Aslın da fazla lafa gerek yok. Fotoğraflar her şeyi anlatıyor.Ulu Cami civarında
yorgunluk molası. Etrafımız çok güzel ama bu güzelliğe Meşrubat şemsiyeleri
hiç yakışmamış. Bu tarihi konsepti bozmuş.
Koza Handa çok hoşuma giden yerlerden biri.Çünkü orada porselen dikiş yüksükleri buldum.İnanılmaz iki tane kalmıştı.Dükkan sahibi Bey sadece turistlerin bunlara ilgi duyduğunu söyledi.Ne mutlu ki
bana da iki tane almak nasip oldu.Çocuklar gibi sevindim.
Diğer beğendiğim yerlerden biri de Balibey Han. Buraya geldiğimiz saat 21.30 civarıydı. Meğer burası tam benlikmiş. İçinde çeşit çeşit sanat atölyesini
barındıran bir han.

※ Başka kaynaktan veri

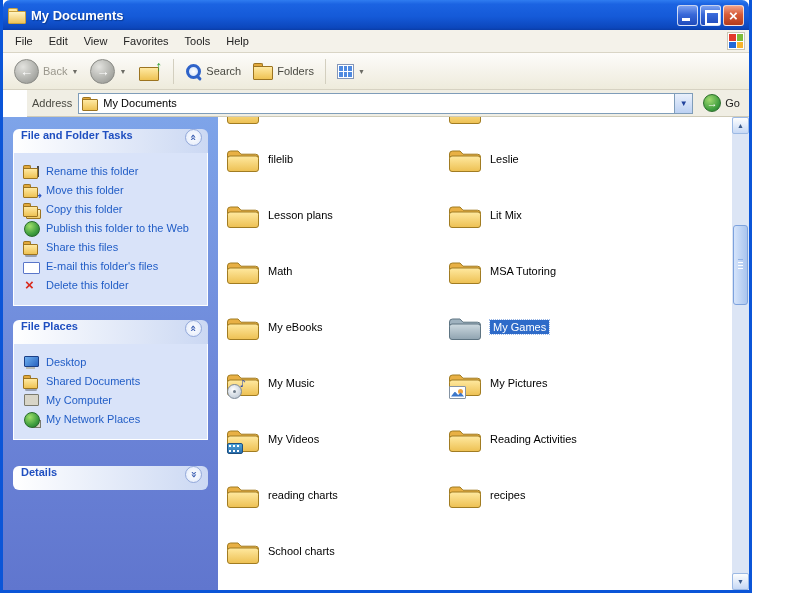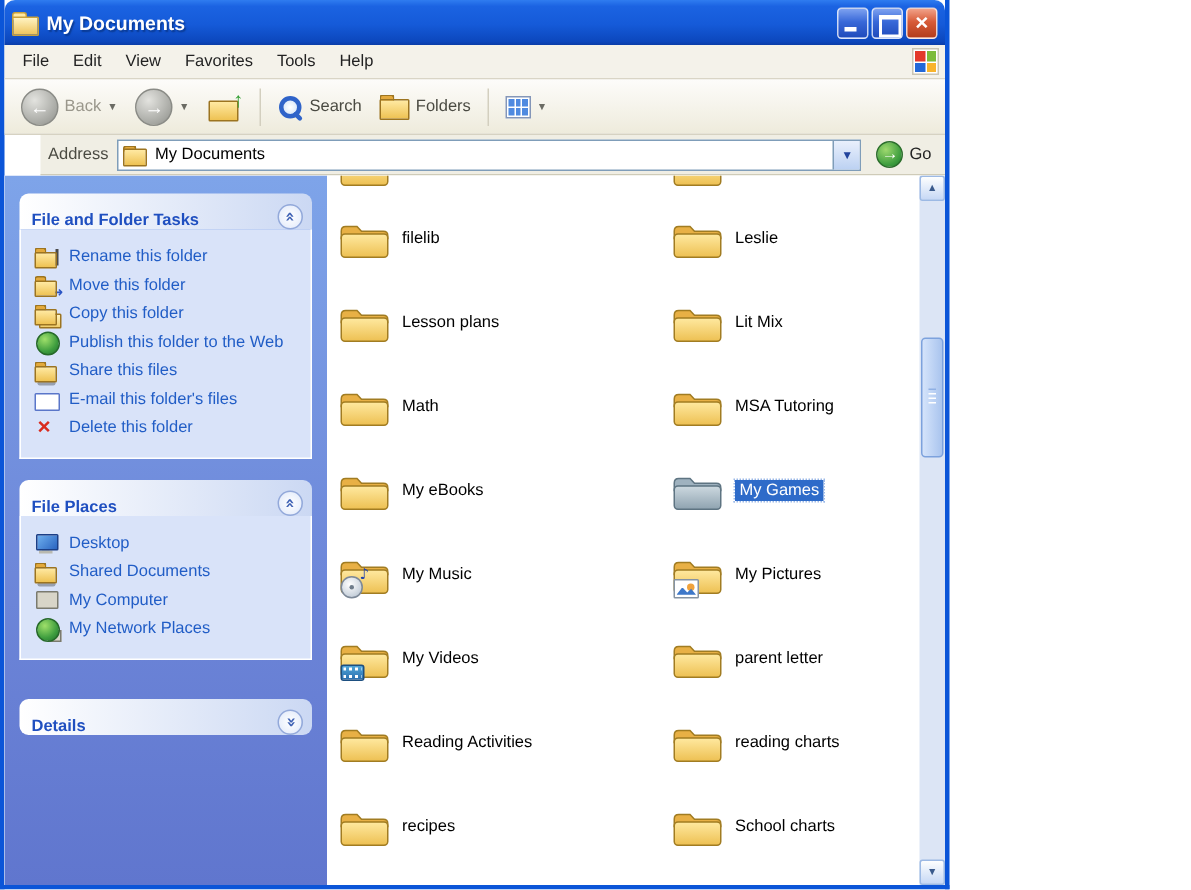--- a/index.html
+++ b/index.html
@@ -1,17 +1,17 @@
 <!DOCTYPE html>
 <html><head>
 <meta charset="utf-8">
 <style>
   html,body{margin:0;padding:0;background:#fff;}
   *{box-sizing:border-box;}
-  .window{position:relative;width:633px;height:593px;display:flex;flex-direction:column;
+  .window{position:relative;width:752px;height:593px;display:flex;flex-direction:column;
     font-family:"Liberation Sans",sans-serif;font-size:11px;color:#000;
     border-left:3px solid #0b55d8;border-right:3px solid #0b55d8;border-bottom:3px solid #0b55d8;}
   
   .titlebar{height:30px;flex:none;display:flex;align-items:center;padding:0 5px;gap:5px;
     border-radius:7px 7px 0 0;
     background:linear-gradient(180deg,#2f7cf0 0%,#1b63e2 14%,#155ad8 55%,#0c47bd 92%,#0a3da8 100%);}
   .title-text{color:#fff;font-weight:bold;font-size:13px;text-shadow:1px 1px 1px #0a3a93;flex:1;}
   .title-icon{position:relative;width:18px;height:15px;flex:none;}
   .title-icon::before{content:"";position:absolute;left:0;top:0;width:8px;height:4px;background:#ffe9a2;border:1px solid #c9a13c;border-bottom:none;border-radius:2px 2px 0 0;}
   .title-icon::after{content:"";position:absolute;left:0;top:3px;width:16px;height:11px;background:linear-gradient(#fff3c2,#eec45c);border:1px solid #c9a13c;border-radius:1px;}
@@ -60,21 +60,21 @@
   .addr-ico::before{content:"";position:absolute;left:0;top:0;width:7px;height:3px;background:#e3a93c;border:1px solid #9c7420;border-bottom:none;border-radius:2px 2px 0 0;}
   .addr-ico::after{content:"";position:absolute;left:0;top:2px;width:14px;height:10px;background:linear-gradient(#ffe9a2,#eec253);border:1px solid #9c7420;border-radius:1px;}
   .addr-dd{margin-left:auto;width:18px;height:100%;background:linear-gradient(#e9f0fc,#bcd1f2);border-left:1px solid #7f9db9;display:flex;align-items:center;justify-content:center;color:#21439c;font-size:8px;}
   .go-btn{display:flex;align-items:center;gap:4px;padding:0 4px;color:#222;}
   .go-circle{width:18px;height:18px;border-radius:50%;display:flex;align-items:center;justify-content:center;
     background:radial-gradient(circle at 35% 30%,#9fd96f,#3f9e3f 65%,#1f7a2c);border:1px solid #2c6e2c;color:#fff;font-weight:bold;font-size:11px;}
   
   .content{flex:1;display:flex;overflow:hidden;background:#fff;}
   .sidebar{width:215px;flex:none;background:linear-gradient(180deg,#7ea4e9 0%,#6c85d8 60%,#6076ce 100%);padding:12px 10px;overflow:hidden;}
   .panel{margin-bottom:14px;border-radius:6px 6px 0 0;}
-  .panel-header{height:24px;display:flex;align-items:flex-end;justify-content:space-between;padding:0 6px 0 8px;
+  .panel-header{height:24px;display:flex;align-items:flex-start;justify-content:space-between;padding:0 6px 0 8px;
     background:linear-gradient(90deg,#ffffff,#cbd8f3);border-radius:6px 6px 0 0;color:#1f4fc0;font-weight:bold;}
   .chev{width:17px;height:17px;border-radius:50%;background:radial-gradient(#ffffff,#dfe8fa);border:1px solid #93a9da;color:#3f62b5;display:flex;align-items:center;justify-content:center;padding:0;}
   .chev::before{content:"\00ab";display:block;font:bold 11px/11px "DejaVu Sans",sans-serif;}
   .chev-up::before{transform:rotate(90deg);}
   .chev-down::before{transform:rotate(-90deg);}
   .panel-body{background:#d9e3f9;border:1px solid #fff;border-top:none;padding:7px 4px 8px 9px;}
   .task-item{display:flex;align-items:flex-start;gap:6px;margin:4px 0;}
   .task-label{color:#215dc6;line-height:13px;padding-top:1px;}
   
   .ic{position:relative;width:17px;height:15px;flex:none;display:inline-block;}
@@ -436,33 +436,20 @@
                 <defs>
                   <linearGradient id="fg10" x1="0" y1="0" x2="0" y2="1">
                     <stop offset="0" stop-color="#ffe9a0"></stop>
                     <stop offset="1" stop-color="#edc052"></stop>
                   </linearGradient>
                 </defs>
                 <path d="M1.5 8 Q1.5 5 4.5 5 L12 5 L15 8.2 L29.5 8.2 Q32.5 8.2 32.5 11 L32.5 13 L1.5 13 Z" fill="#e8b045" stroke="#a17c22" stroke-width="1"></path>
                 <rect x="1.5" y="10" width="31" height="15.5" rx="2.5" fill="url(#fg10)" stroke="#a17c22" stroke-width="1"></rect>
               </svg><span class="ov ov-videos"></span></span>
             <span class="folder-label">My Videos</span>
-          </div>
-          <div class="folder-item">
-            <span class="folder-icon"><svg width="34" height="27" viewBox="0 0 34 27">
-                <defs>
-                  <linearGradient id="fg11" x1="0" y1="0" x2="0" y2="1">
-                    <stop offset="0" stop-color="#ffe9a0"></stop>
-                    <stop offset="1" stop-color="#edc052"></stop>
-                  </linearGradient>
-                </defs>
-                <path d="M1.5 8 Q1.5 5 4.5 5 L12 5 L15 8.2 L29.5 8.2 Q32.5 8.2 32.5 11 L32.5 13 L1.5 13 Z" fill="#e8b045" stroke="#a17c22" stroke-width="1"></path>
-                <rect x="1.5" y="10" width="31" height="15.5" rx="2.5" fill="url(#fg11)" stroke="#a17c22" stroke-width="1"></rect>
-              </svg></span>
-            <span class="folder-label">parent letter</span>
           </div>
           <div class="folder-item">
             <span class="folder-icon"><svg width="34" height="27" viewBox="0 0 34 27">
                 <defs>
                   <linearGradient id="fg12" x1="0" y1="0" x2="0" y2="1">
                     <stop offset="0" stop-color="#ffe9a0"></stop>
                     <stop offset="1" stop-color="#edc052"></stop>
                   </linearGradient>
                 </defs>
                 <path d="M1.5 8 Q1.5 5 4.5 5 L12 5 L15 8.2 L29.5 8.2 Q32.5 8.2 32.5 11 L32.5 13 L1.5 13 Z" fill="#e8b045" stroke="#a17c22" stroke-width="1"></path>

Bu saatte çoğu kapanmıştı. Ama şansıma Ümmihan Ağırman'ın
Cam Sanatı Atölyesi açıktı.
Küçük ama bir o kadar güzel bir atölye. Cam çubuklar Pürmüz gibi bir ısıtıcıyla eritilip metal bir çubuğa sarılarak cam boncuk yapılıyor.Kumda soğutulup daha sonra soğutma fırınına giriyor.
Sonuçta harika bir cam boncuk çıkıyor ortaya. Ben oradayken iki genç kız boncuk yapımını öğreniyorlardı.
Sanatçının camla yaptığı süs eşyaları, takılar,boncuklar harika ötesiydi. Böyle güzellikleri
görüp te almadan durur muyum.Bu cam yüzüğe görünce içim aktı. Parmağıma da denk gelince, böyle özel tasarım bir parçayı hiç kaçırmadım.
15 Haziran günü Yeğenimin Mezuniyet töreni vardı. Hava müthiş sıcak. Organizasyon berbat.
Tören misafir katılım sayısı düşünülmeden hazırlanmış.Stada girerken maça girermiş gibi tek tek içeri alındığı
için büyük izdiham oldu.İçeri girerken ayaklarımız yerden kesildi diyebilirim. Bayılanlar oldu.
Uludağ Üniversitesinin bütün Fakültelerinin mezuniyet töreni aynı gün aynı saatte olunca
Ortaya böyle bir karmaşa ortamı oluştu.İçerdeki ailelerin bir o kadarı da stat dışında kaldı.Düşünün bir.Sadece çocuklarını görebilmek için yurdun çeşitli illerinden
gelmiş aileler. Ama stada bile giremiyorlar.
Umarım bundan ders alınır diye düşünüyorum.
Bu günlükte bu kadar.Sevgiyle muhabbetle kalın.
Hepimize Mutlu hafta sonları diliyorummmmmm.